Там были такие мостки поверх решеток, для того чтобы рабочие могли добираться до тросов и ремонтировать их. Я перебрался по одному из мостков на внешнюю сторону, с которой был виден мост Веррацано-Нарроус, и, ухватившись за перила, принялся балансировать на узкой металлической полосе шириной не больше десяти сантиметров. Подо мной с шумом проносились легковушки и внедорожники, а впереди в холоде простиралась чернота воды и неба.
– Ты чокнутый, – сказал Аарон.
Я продвинулся вперед – делов-то: как и все, что нам запрещают взрослые, это было проще простого.
Я миновал первую полосу из трех, шумевших подо мной, прошел до середины второй – и тут Аарон заорал снизу:
– Ты чего туда полез?!
– Я просто хочу подумать! – прокричал я в ответ.
– О чем?
Я помотал головой. Не мог я ему объяснить.
– Я быстро!
Аарон отвернулся.
Перебравшись через вторую полосу, я стал смотреть на линию горизонта и не отрывал от нее глаз, пока, ритмично перехватывая руками по балке, не миновал третью полосу. Добравшись до края моста, я с удивлением обнаружил, что там вообще нет никаких ограждений: ничего, что могло бы уберечь от падения, кроме крепких рук и воли. Я ухватился за ледяные прутья арматуры обеими руками и распростерся над водой, раскинув руки в стороны: меня мотало на ветру, пока я висел там, как… ну вроде как Христос.
Я закрыл глаза, потом открыл – почти никакой разницы: даже с закрытыми глазами я отлично видел россыпь огней, просто с открытыми глазами я чувствовал ветер на слизистой.
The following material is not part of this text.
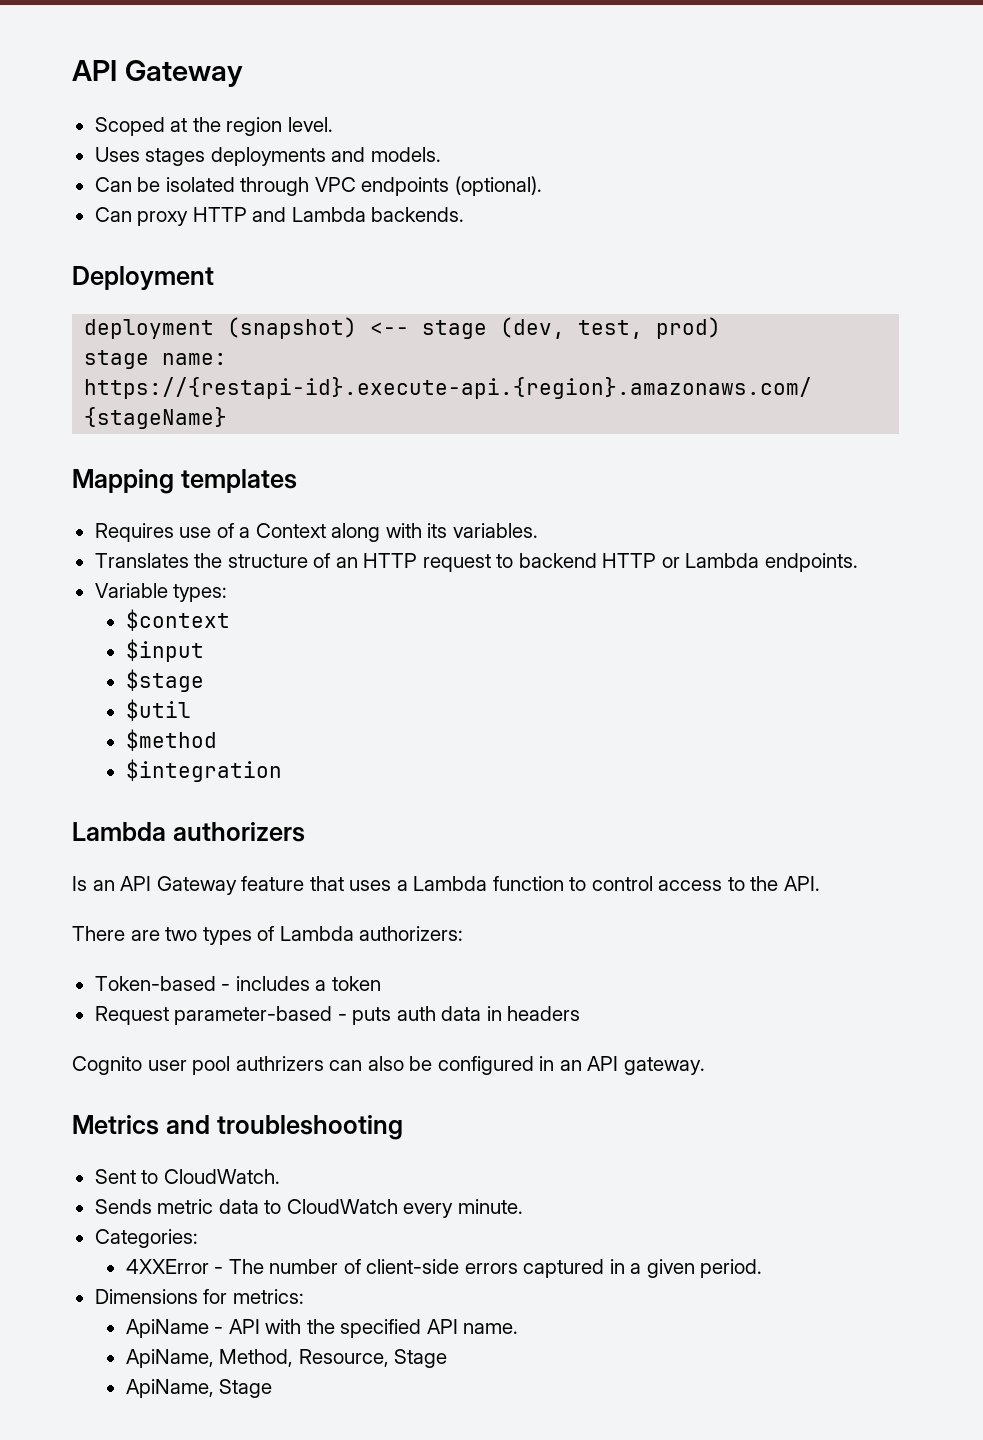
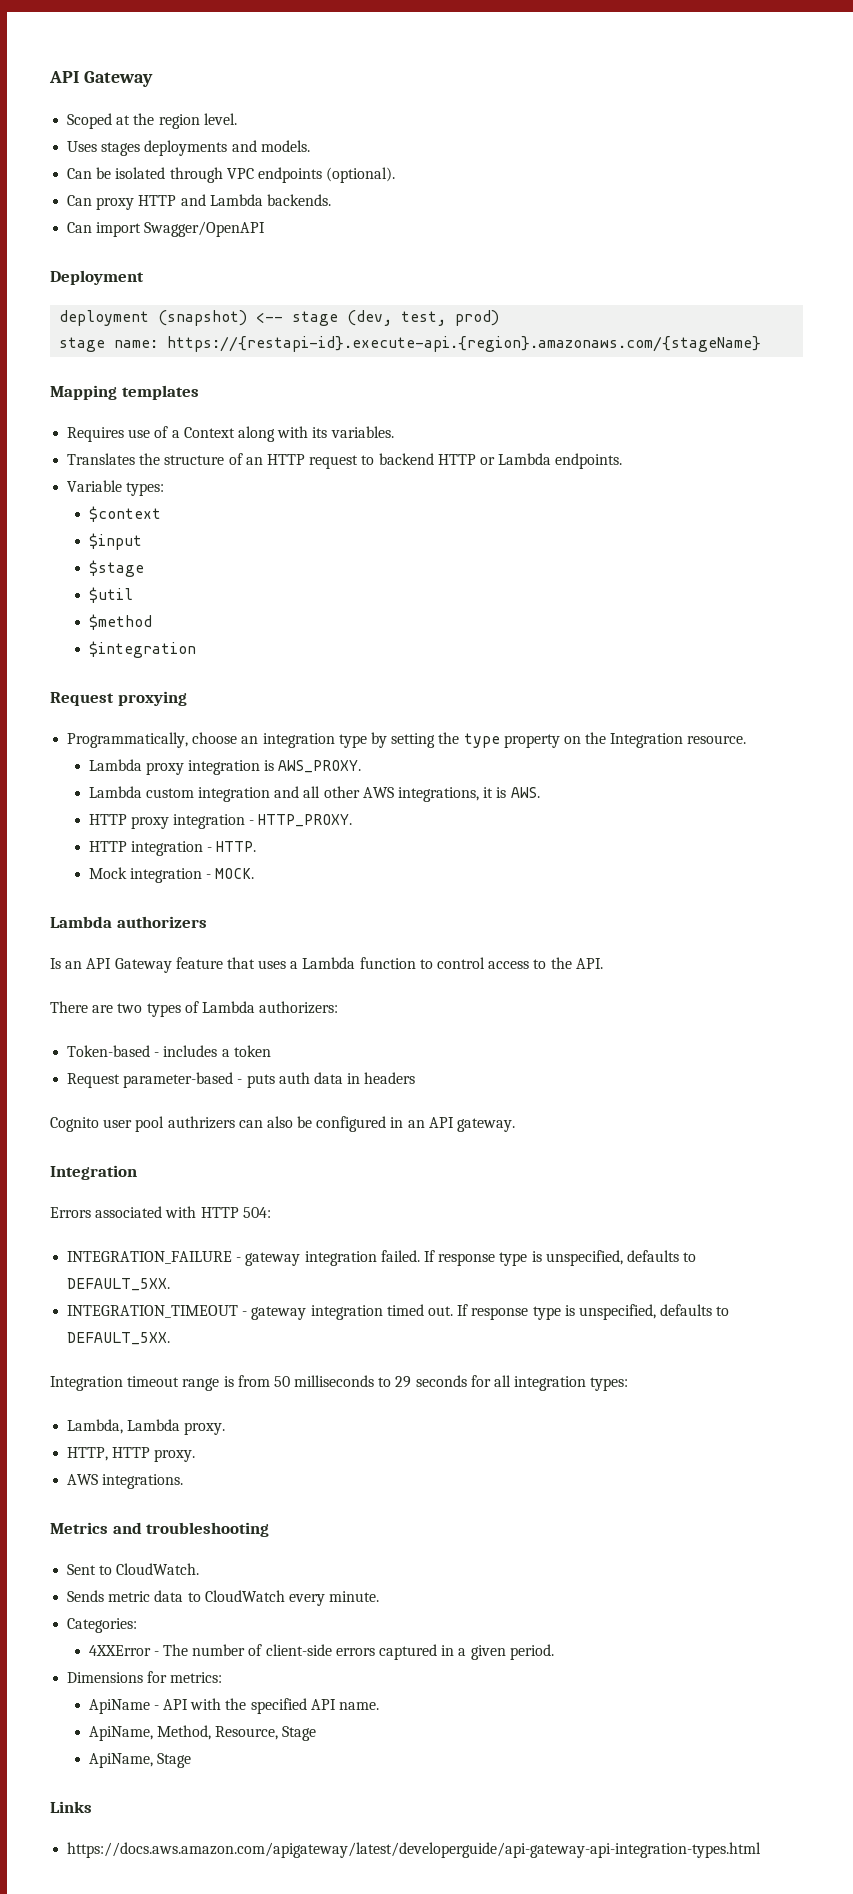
(465, 214) none -> [67,221,266,237] // Can import Swagger/OpenAPI
(282, 770) none -> [50,691,187,706] [67,732,747,748] [88,759,362,775] [88,786,540,802] [88,814,353,829] [88,841,257,856] [88,867,255,883] // Request proxying // Programmatically, choose an integration type by setting the type property on the Integration resource. // Lambda proxy integration is AWS_PROXY. // Lambda custom integration and all other AWS integrations, it is AWS. // HTTP proxy integration - HTTP_PROXY. // HTTP integration - HTTP. // Mock integration - MOCK.
(705, 1066) none -> [50,1165,137,1180] [50,1206,271,1218] [67,1250,697,1266] [67,1278,171,1291] [67,1304,730,1320] [67,1332,171,1345] [50,1375,629,1391] [67,1419,226,1435] [67,1447,196,1462] [67,1474,184,1489] // Integration // Errors associated with HTTP 504: // INTEGRATION_FAILURE - gateway integration failed. If response type is unspecified, defaults to DEFAULT_5XX. // INTEGRATION_TIMEOUT - gateway integration timed out. If response type is unspecified, defaults to DEFAULT_5XX. // Integration timeout range is from 50 milliseconds to 29 seconds for all integration types: // Lambda, Lambda proxy. // HTTP, HTTP proxy. // AWS integrations.
(273, 1388) none -> [50,1801,92,1813] [67,1842,762,1858] // Links // https://docs.aws.amazon.com/apigateway/latest/developerguide/api-gateway-api-integration-types.html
Маленьким я читал книжки про аббатство Рэдволл, фэнтези-книжки про воинственных мышей, боевой клич которых приводил меня в полный восторг: «Эвлалия!»
И я как придурок запрокинул голову и заорал с Бруклинского моста во всю глотку:
– Эвлалия-а-а-а!
Я бы мог умереть прямо тогда.
И учитывая, как все потом повернулось, лучше бы я так и сделал.
Одиннадцать
Депрессия не начинается так сразу. Вдоволь поорав с Бруклинского моста, я в отличном настроении пошел домой. Аарон вернулся на ночном метро на Манхэттен, у него была куча времени, чтобы прибраться в квартире и проводить Ниа к родителям. Я перекусил в закусочной, съел яичницу и пшеничный тост, вернулся домой в десять утра, сказал маме, что ночевал у Аарона, и рухнул на кровать. Проснувшись после обеда, я обнаружил, что нужно подписать документы по поводу поступления в Подготовительную академию и записаться на медосмотр – как мило. Так и вижу, как доктор берет меня за яйца и просит покашлять (кстати, я до сих пор не понимаю, зачем им это нужно).